Hopefully, the core elements of PrOACT are enough to help you think more clearly and effectively about any significant decisions you need to make. And, for less important decisions, even if you don't formally progress through the individual steps, being aware of the components of a good decision can help you make better choices intuitively.

For more on PrOACT:

  • Smart Choices: A Practical Guide to Making Better Decisions, by John Hammond, Ralph Keeney and Howard Raiffa
    • The book on which this article is based.
    • A website that provides detailed instructions and tips on how to use PrOACT (what it calls "Structured Decision Making").
    • The people responsible for the website use SDM in the context of making decisions around natural resource management, but the instructions are largely independent of that content.

Oh, and about that years-long house decision I mentioned at the beginning of this article. My wife and I decided on and bought a new house in July of 2021. I can't say that PrOACT was responsible for the decision. But it did help in that I had a consequences table of a handful of alternatives, including our current house, several houses we had previously considered, and the house we were thinking about buying. I could better visualize what the new house had to offer relative to our objectives and the other houses we had considered. 


Q: Determining the consequences for various objectives is very fuzzy and hard to determine accurately. So, is PrOACT really practical?

A: Determining consequences can be fuzzy and indeterminate. But, this isn't a problem caused by PrOACT. It's a problem exposed by PrOACT. When we don't write down our objectives and the attributes by which we're measuring them, it makes it a lot easier to ignore or not even see the fuzziness. 

PrOACT's exposure of the fuzziness has two benefits:

  1. We can recognize a need to discover a clearer and more determinate objective or attribute by which to assess our decision better.
  2. It helps us identify unknowns – enabling us to be more honest about the certainty of our decision.

Q: Is there a risk that too many objectives will be identified and that it will become unmanageable?

A: Yes, that is a risk. But again, it's not a problem with PrOACT, it's a problem exposed by it. If you didn't use PrOACT and made your decision without considering many of those objectives, you would have made a decision that neglected to consider things you value. 

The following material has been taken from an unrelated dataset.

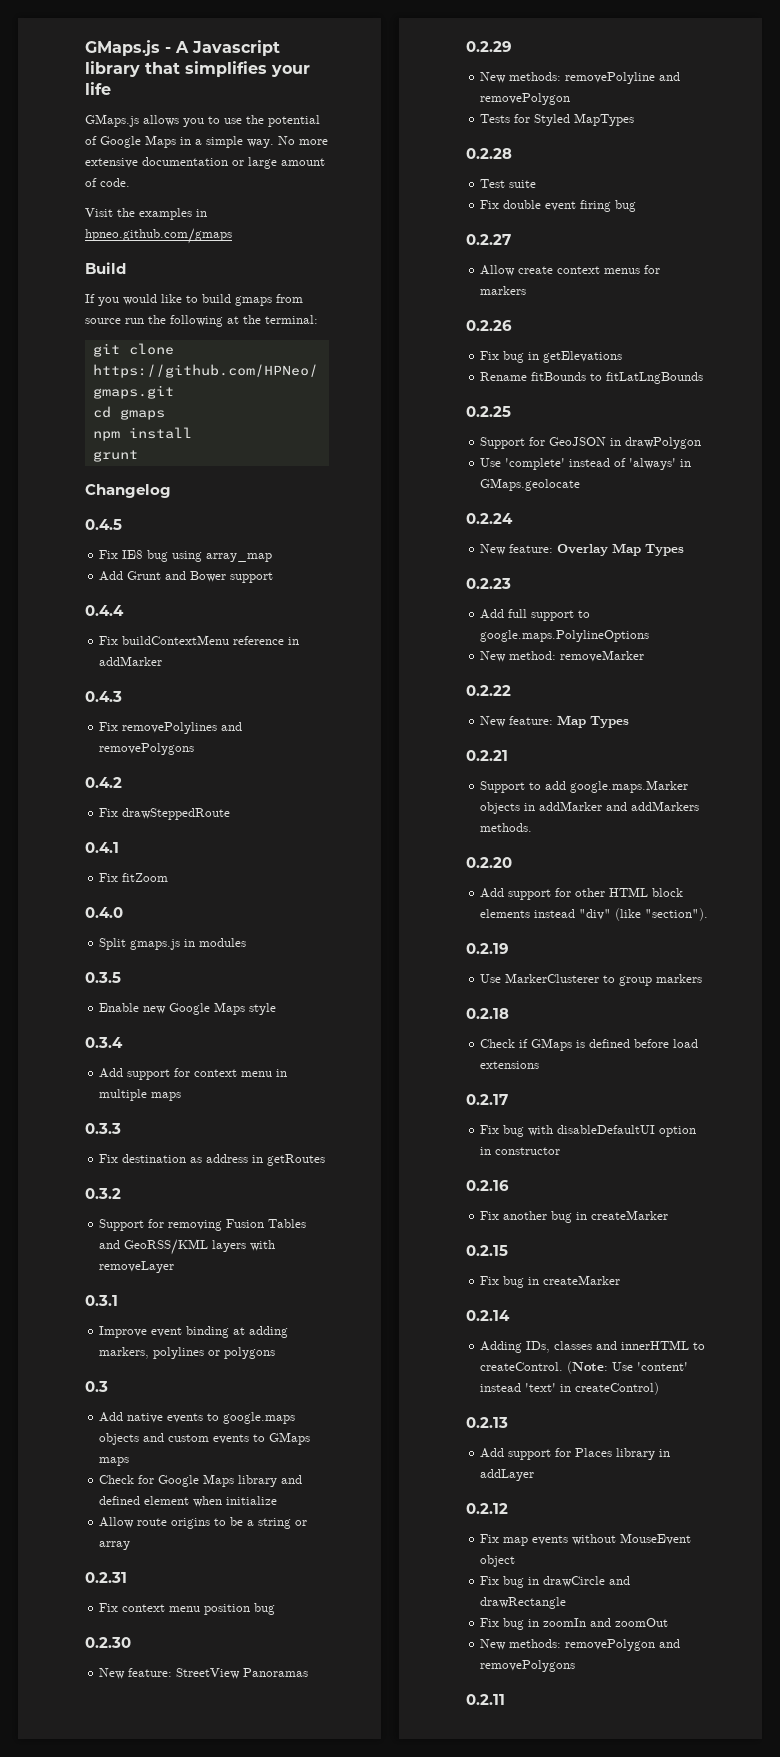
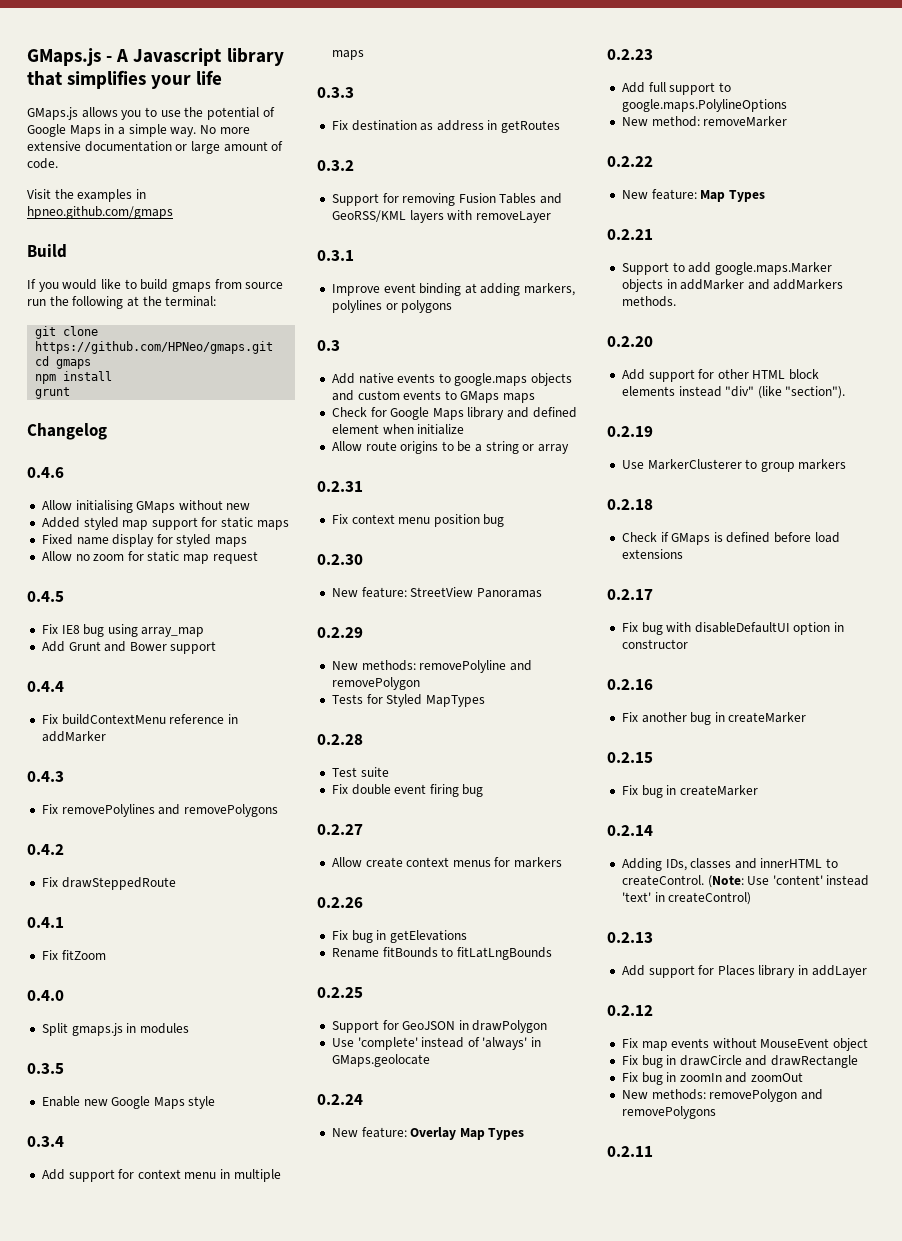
(171, 491) none -> [27,467,64,478] [41,500,251,513] [41,517,289,530] [41,534,248,547] [41,551,258,564] // 0.4.6 // Allow initialising GMaps without new // Added styled map support for static maps // Fixed name display for styled maps // Allow no zoom for static map request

There are various strategies for dealing with a long list of objectives. One I'll mention is to decide on what seem to be the top 6 – 10 objectives that are most important to the decision. These are the ones most likely to affect your evaluation of the alternatives. You could then hold onto the objectives that didn't make the shortlist. When you compare the alternatives, if there is no clear winner based on the shortlist, you could then add in one or more of the lesser objectives and see if they impact the evaluation. 

Q: Some of the attributes given in the examples seem vague. Wouldn't it be helpful to make them more specific? For example, instead of having "Cost in dollars" as an attribute for "Minimize cost," why not decide what specific amount is the maximum and then use that as the attribute like "Costs less than $1,000,000."

A: The reason for leaving it less specific is to enable more informed thinking about trade-offs. If the attribute is "Costs less than $1,000,000," answers will then be either "Yes" or "No." But suppose that two alternatives are less than $1,000,000, but one's cost is $500,000 while the other is $900,000. You wouldn't want to lose that insight as you compare the alternatives against the other objectives. If there is a specific value that's relevant, there's always the option of adding an additional column in the spreadsheet indicating it as a target value (maximum, minimum, etc.).